DATA SUPPLIED ▸

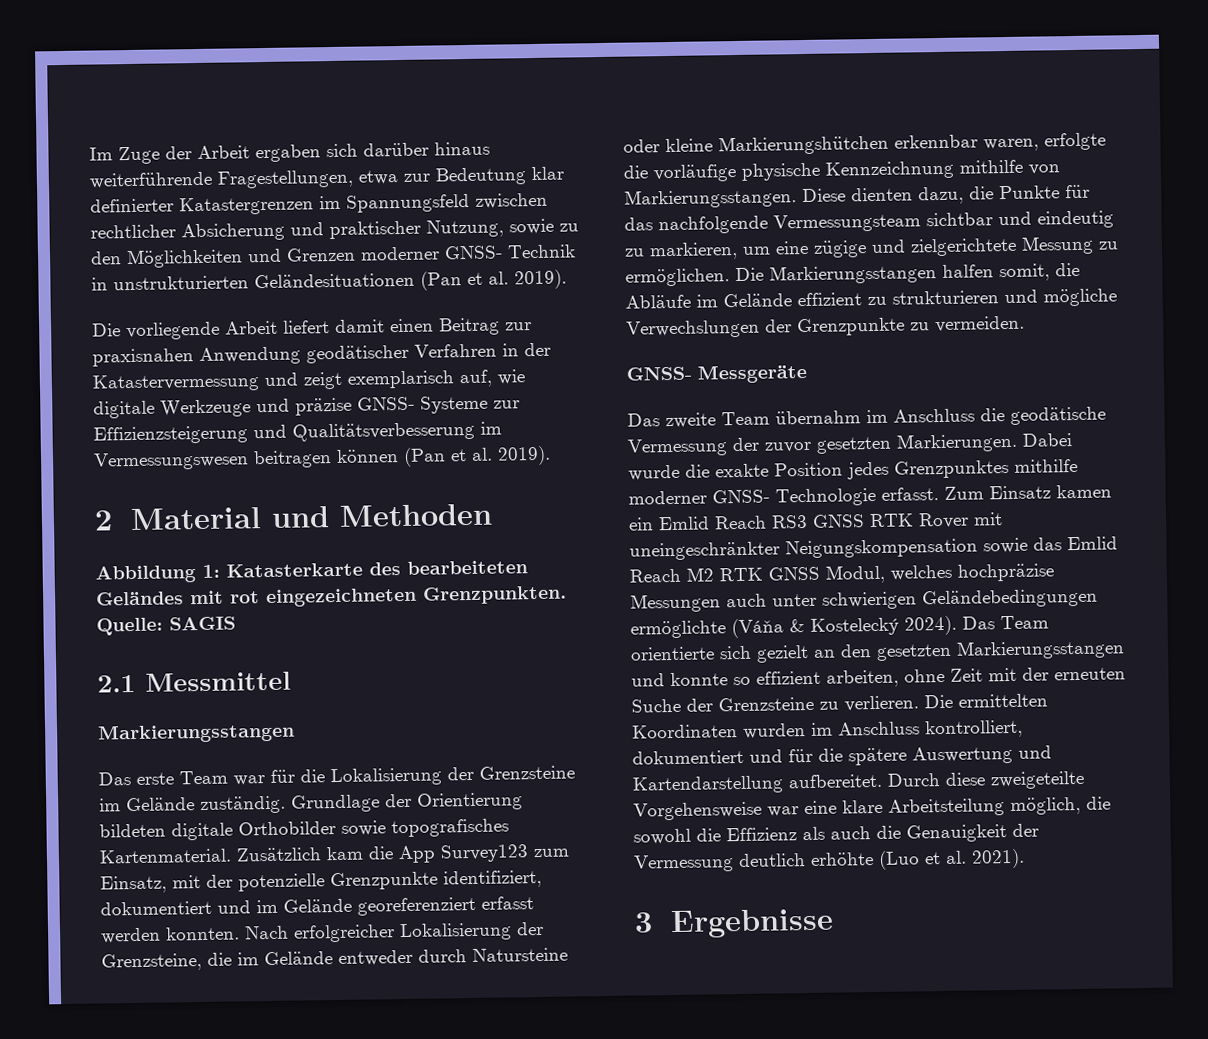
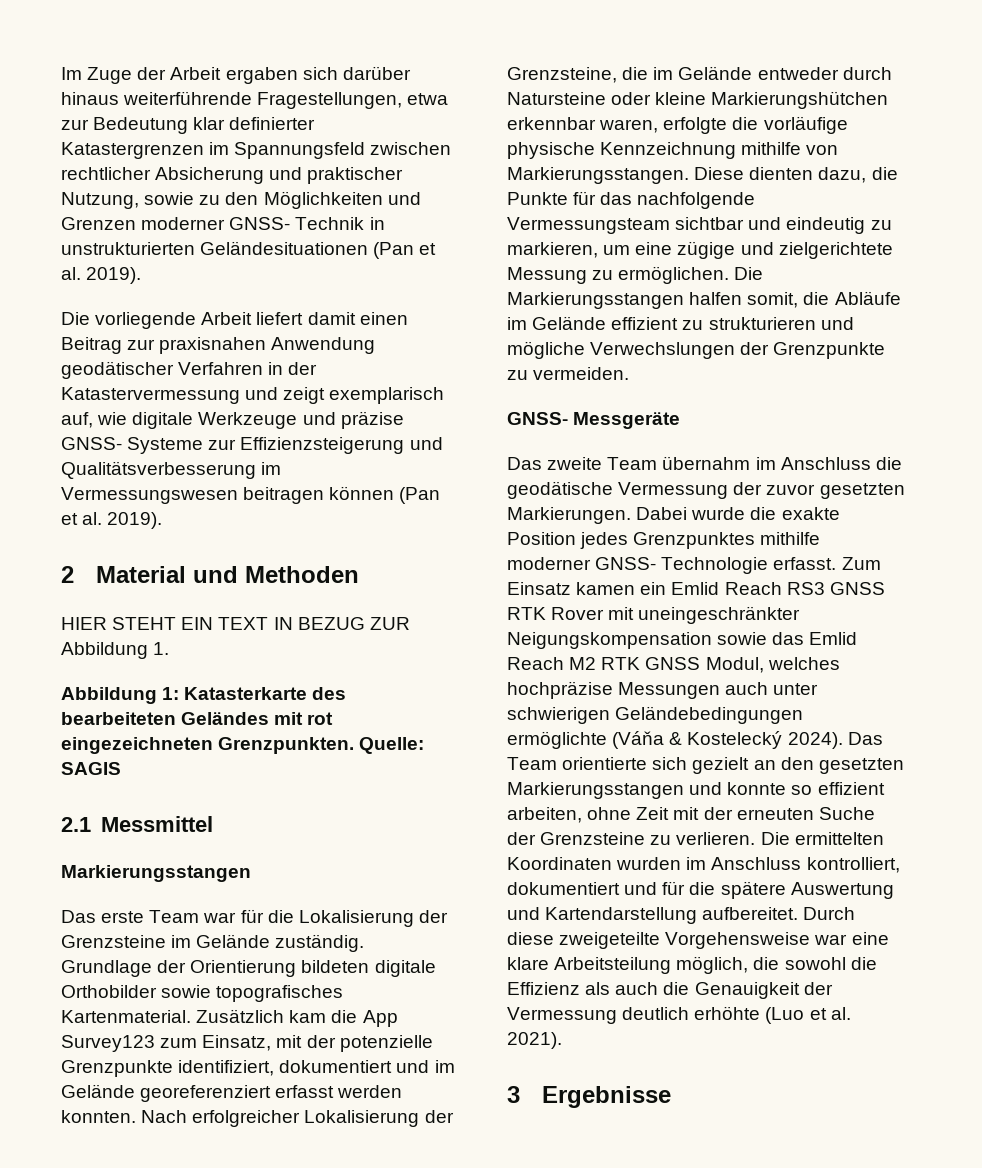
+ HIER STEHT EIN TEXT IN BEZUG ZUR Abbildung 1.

* * *

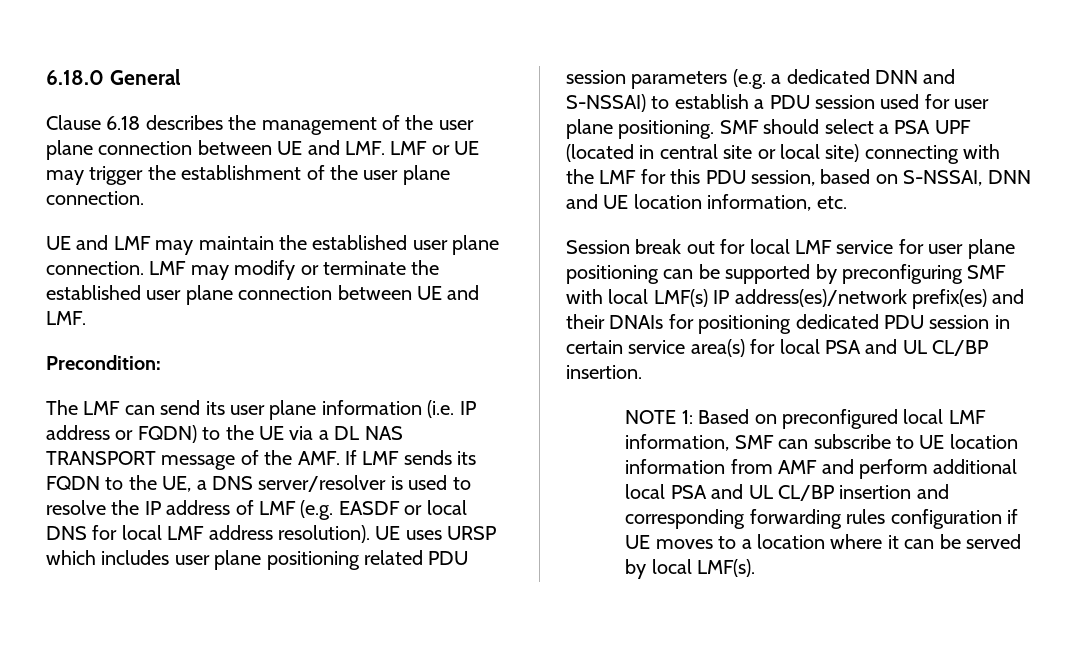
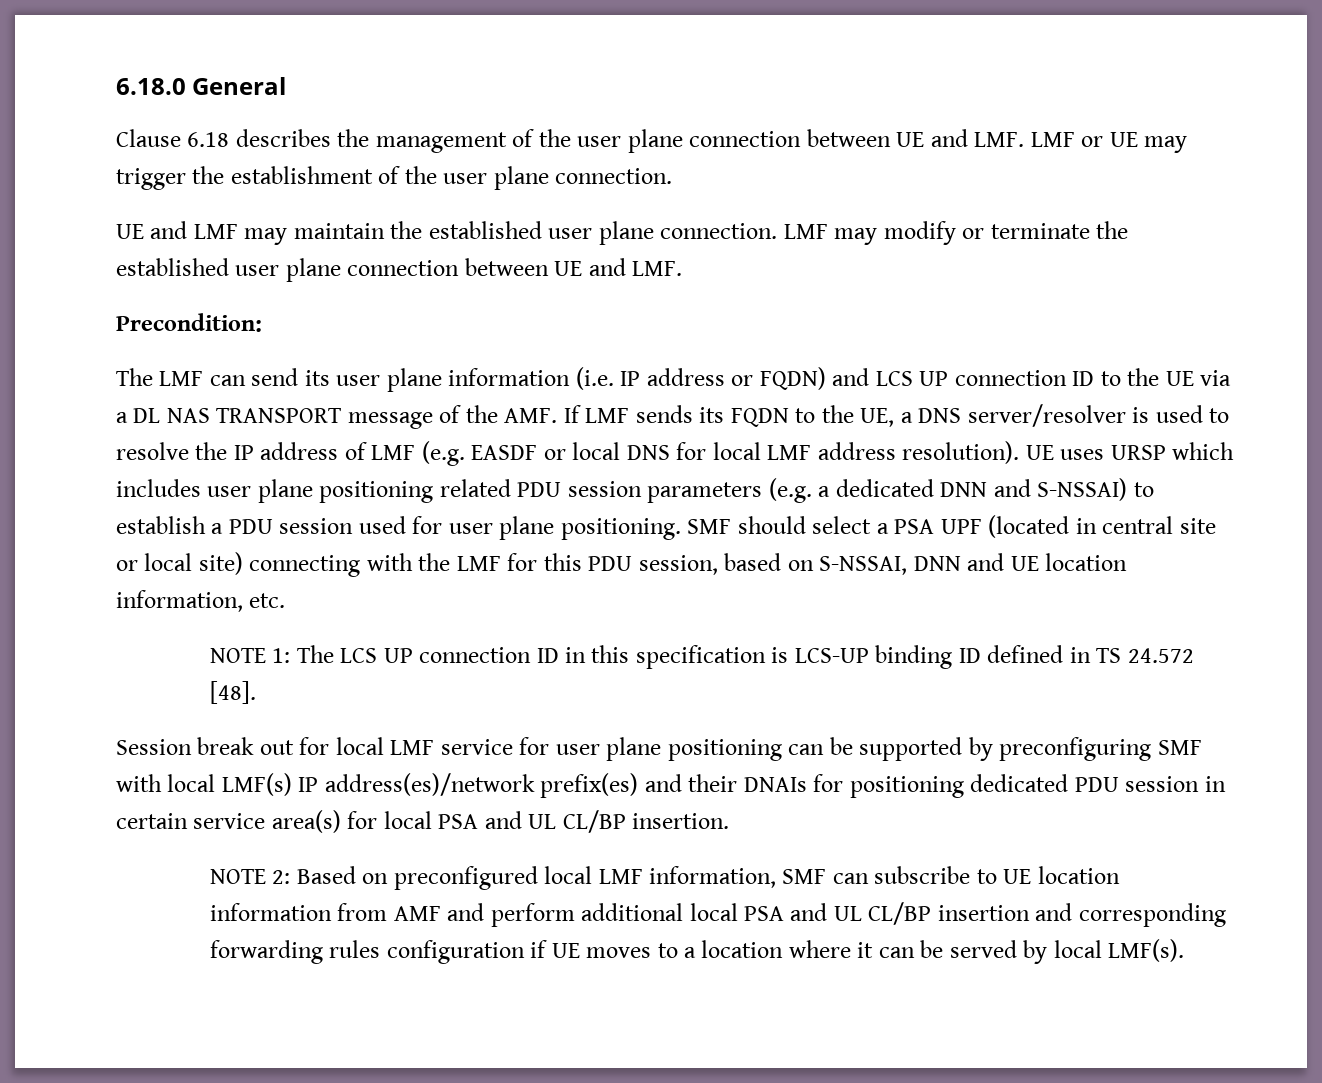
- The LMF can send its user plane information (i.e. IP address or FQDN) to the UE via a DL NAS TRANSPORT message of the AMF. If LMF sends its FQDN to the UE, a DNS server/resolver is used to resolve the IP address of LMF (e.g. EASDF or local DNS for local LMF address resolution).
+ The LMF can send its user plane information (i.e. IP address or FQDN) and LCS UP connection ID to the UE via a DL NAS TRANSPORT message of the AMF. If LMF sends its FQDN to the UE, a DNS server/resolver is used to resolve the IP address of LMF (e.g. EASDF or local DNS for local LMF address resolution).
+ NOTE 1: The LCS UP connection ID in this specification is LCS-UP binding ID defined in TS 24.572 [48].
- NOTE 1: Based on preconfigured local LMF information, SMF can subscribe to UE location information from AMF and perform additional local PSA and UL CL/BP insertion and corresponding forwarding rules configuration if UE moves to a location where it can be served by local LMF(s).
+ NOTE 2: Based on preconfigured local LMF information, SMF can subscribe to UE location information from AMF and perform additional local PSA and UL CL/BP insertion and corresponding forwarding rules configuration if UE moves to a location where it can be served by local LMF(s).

--

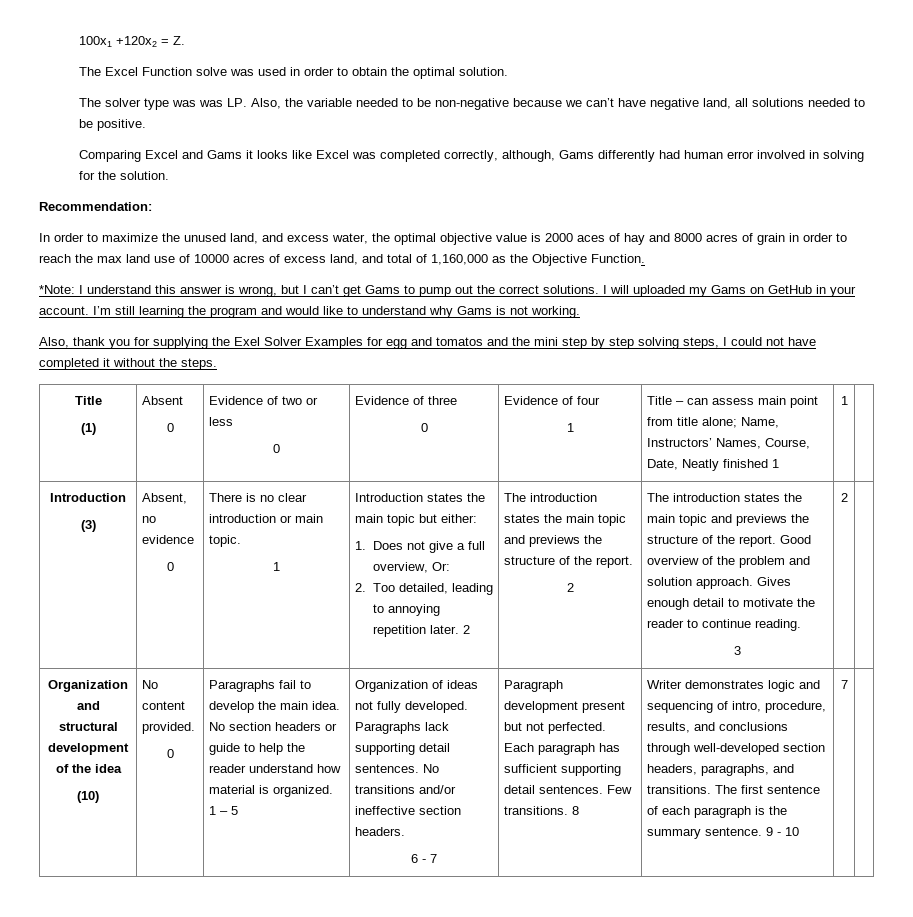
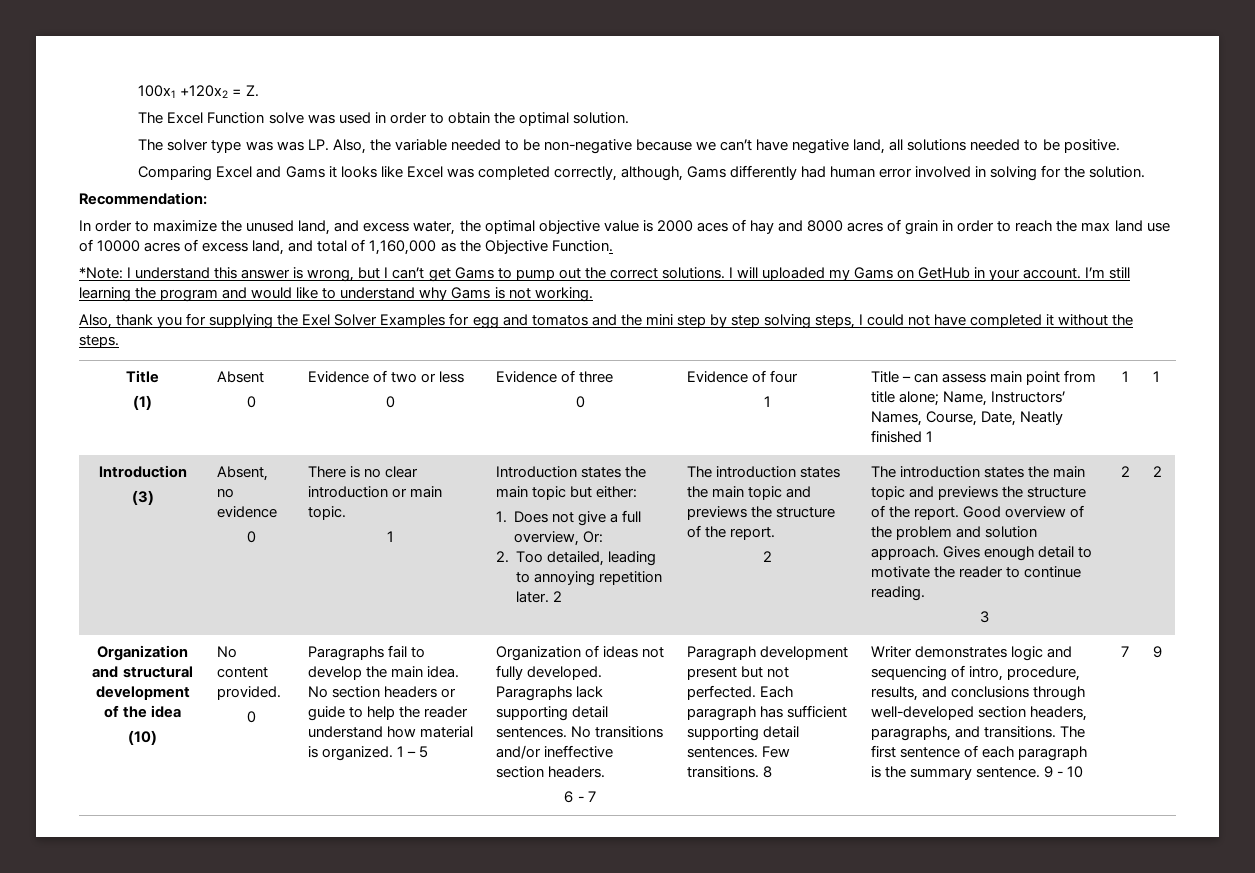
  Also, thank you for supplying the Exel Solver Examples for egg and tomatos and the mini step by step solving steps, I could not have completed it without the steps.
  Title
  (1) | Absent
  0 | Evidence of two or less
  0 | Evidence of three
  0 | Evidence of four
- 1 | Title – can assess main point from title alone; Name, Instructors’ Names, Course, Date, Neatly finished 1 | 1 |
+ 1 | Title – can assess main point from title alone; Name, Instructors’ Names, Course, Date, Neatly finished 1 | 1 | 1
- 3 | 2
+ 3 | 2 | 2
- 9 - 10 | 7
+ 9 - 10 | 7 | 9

ASSIGNMENT ▸
The output should be exactly the lines above from the line containing "Also, thank you" to the line containing "9 - 10 | 7 | 9", inclusive, with no other lines.

RESPONSE FOR THIS EXERCISE ▸
  Also, thank you for supplying the Exel Solver Examples for egg and tomatos and the mini step by step solving steps, I could not have completed it without the steps.
  Title
  (1) | Absent
  0 | Evidence of two or less
  0 | Evidence of three
  0 | Evidence of four
- 1 | Title – can assess main point from title alone; Name, Instructors’ Names, Course, Date, Neatly finished 1 | 1 |
+ 1 | Title – can assess main point from title alone; Name, Instructors’ Names, Course, Date, Neatly finished 1 | 1 | 1
- 3 | 2
+ 3 | 2 | 2
- 9 - 10 | 7
+ 9 - 10 | 7 | 9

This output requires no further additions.